EXERCISE.
All that is needed is the first stretch of the listing below, repeated exactly and ending with the line that contains "2020-05-30T09:00:00Z | Hydro: 858.00". Pictures are to be left out.

SUPPLIED RECORDS.

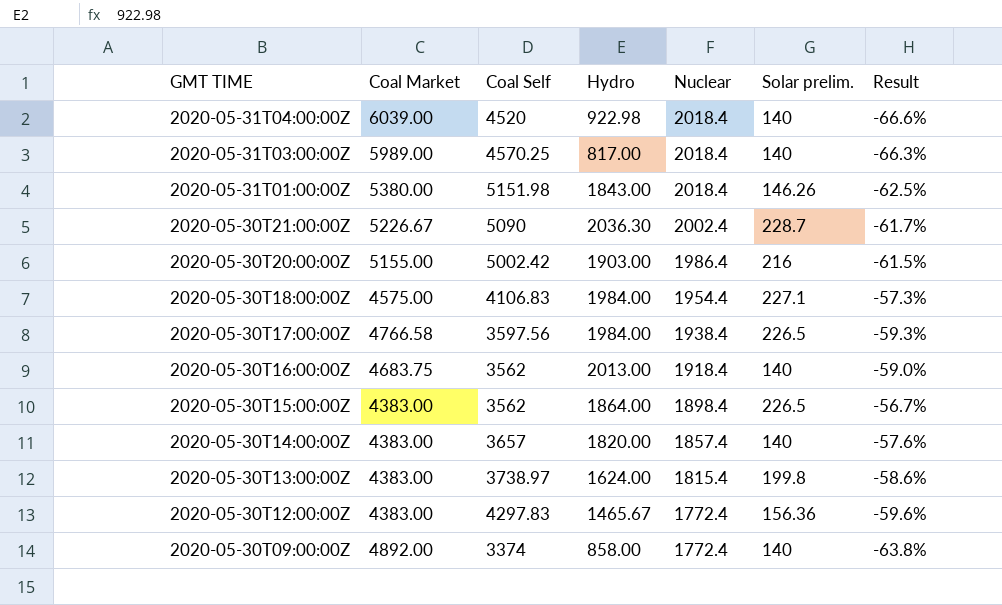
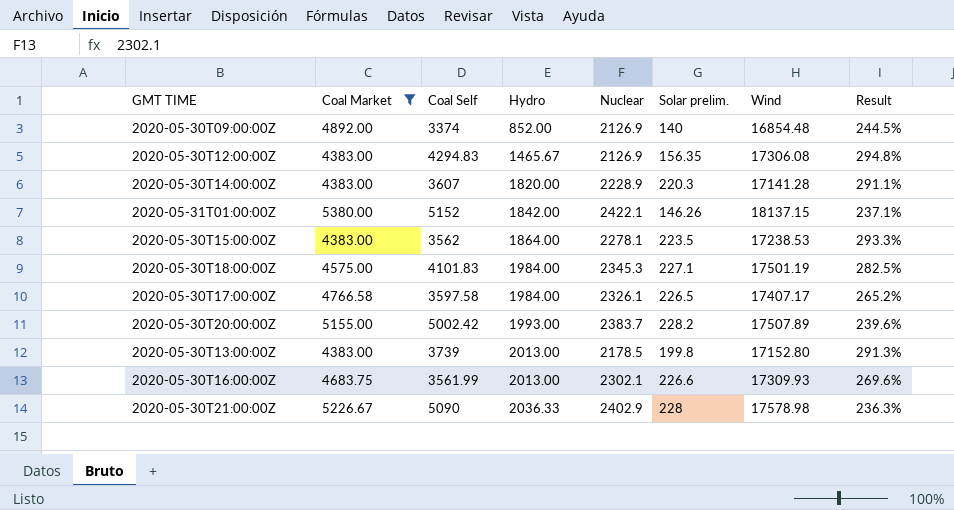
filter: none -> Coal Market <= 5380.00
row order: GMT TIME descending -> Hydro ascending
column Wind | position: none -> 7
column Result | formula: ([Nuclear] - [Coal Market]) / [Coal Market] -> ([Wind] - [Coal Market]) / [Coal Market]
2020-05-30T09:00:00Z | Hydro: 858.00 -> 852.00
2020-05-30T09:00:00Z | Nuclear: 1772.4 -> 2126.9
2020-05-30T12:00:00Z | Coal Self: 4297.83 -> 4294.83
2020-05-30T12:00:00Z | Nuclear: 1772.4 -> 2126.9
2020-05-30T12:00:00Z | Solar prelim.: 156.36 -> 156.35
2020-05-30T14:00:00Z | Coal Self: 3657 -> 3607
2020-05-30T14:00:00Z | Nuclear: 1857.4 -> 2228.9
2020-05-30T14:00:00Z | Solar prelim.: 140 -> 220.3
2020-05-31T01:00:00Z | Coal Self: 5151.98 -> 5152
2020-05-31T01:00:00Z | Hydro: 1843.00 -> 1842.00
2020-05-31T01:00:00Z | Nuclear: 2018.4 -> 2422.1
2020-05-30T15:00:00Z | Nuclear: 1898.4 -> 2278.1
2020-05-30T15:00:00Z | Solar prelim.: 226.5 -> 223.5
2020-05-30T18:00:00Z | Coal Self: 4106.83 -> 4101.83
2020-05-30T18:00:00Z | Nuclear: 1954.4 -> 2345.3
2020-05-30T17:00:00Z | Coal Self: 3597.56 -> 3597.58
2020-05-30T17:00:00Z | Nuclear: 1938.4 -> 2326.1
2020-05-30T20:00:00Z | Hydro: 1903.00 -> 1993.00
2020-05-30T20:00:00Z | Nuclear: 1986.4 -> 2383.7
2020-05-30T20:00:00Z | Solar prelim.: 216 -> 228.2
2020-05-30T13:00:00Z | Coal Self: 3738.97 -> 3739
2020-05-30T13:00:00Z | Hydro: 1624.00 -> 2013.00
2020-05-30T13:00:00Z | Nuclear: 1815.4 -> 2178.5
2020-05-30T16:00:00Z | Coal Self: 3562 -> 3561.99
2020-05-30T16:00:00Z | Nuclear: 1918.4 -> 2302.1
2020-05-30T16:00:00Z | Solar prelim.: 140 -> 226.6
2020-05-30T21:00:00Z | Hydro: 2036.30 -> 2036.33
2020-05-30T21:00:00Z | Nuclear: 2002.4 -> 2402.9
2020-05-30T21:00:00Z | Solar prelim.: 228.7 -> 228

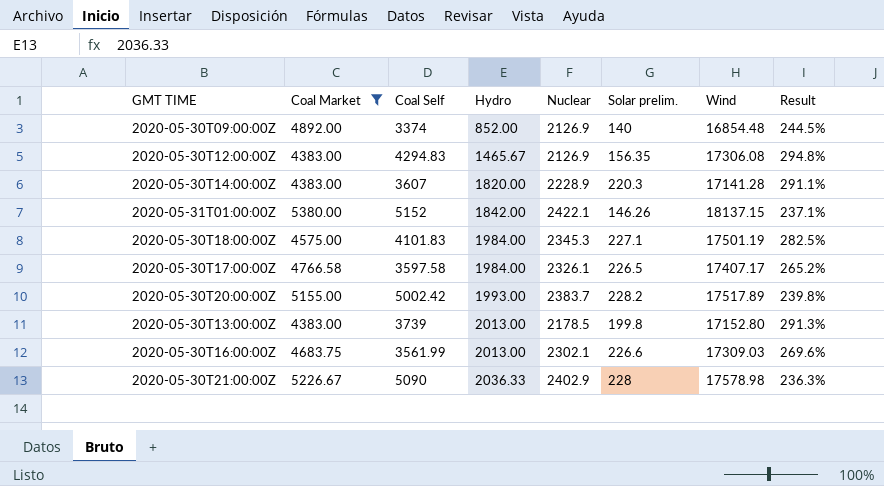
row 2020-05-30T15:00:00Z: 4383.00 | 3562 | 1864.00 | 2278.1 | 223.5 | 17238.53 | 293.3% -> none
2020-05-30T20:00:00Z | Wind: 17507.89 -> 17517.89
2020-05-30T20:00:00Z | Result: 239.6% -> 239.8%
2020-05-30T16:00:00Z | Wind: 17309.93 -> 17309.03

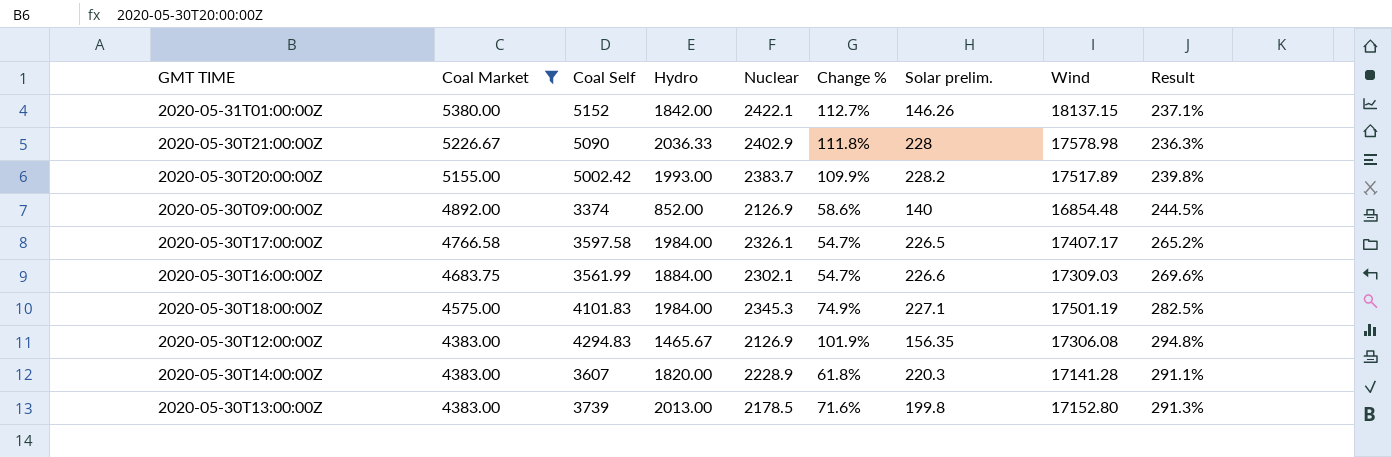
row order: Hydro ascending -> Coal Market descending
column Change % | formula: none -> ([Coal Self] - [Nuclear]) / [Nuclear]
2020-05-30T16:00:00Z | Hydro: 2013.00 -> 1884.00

WRITTEN ANSWER.
filter: none -> Coal Market <= 5380.00
row order: GMT TIME descending -> Hydro ascending
column Wind | position: none -> 7
column Result | formula: ([Nuclear] - [Coal Market]) / [Coal Market] -> ([Wind] - [Coal Market]) / [Coal Market]
2020-05-30T09:00:00Z | Hydro: 858.00 -> 852.00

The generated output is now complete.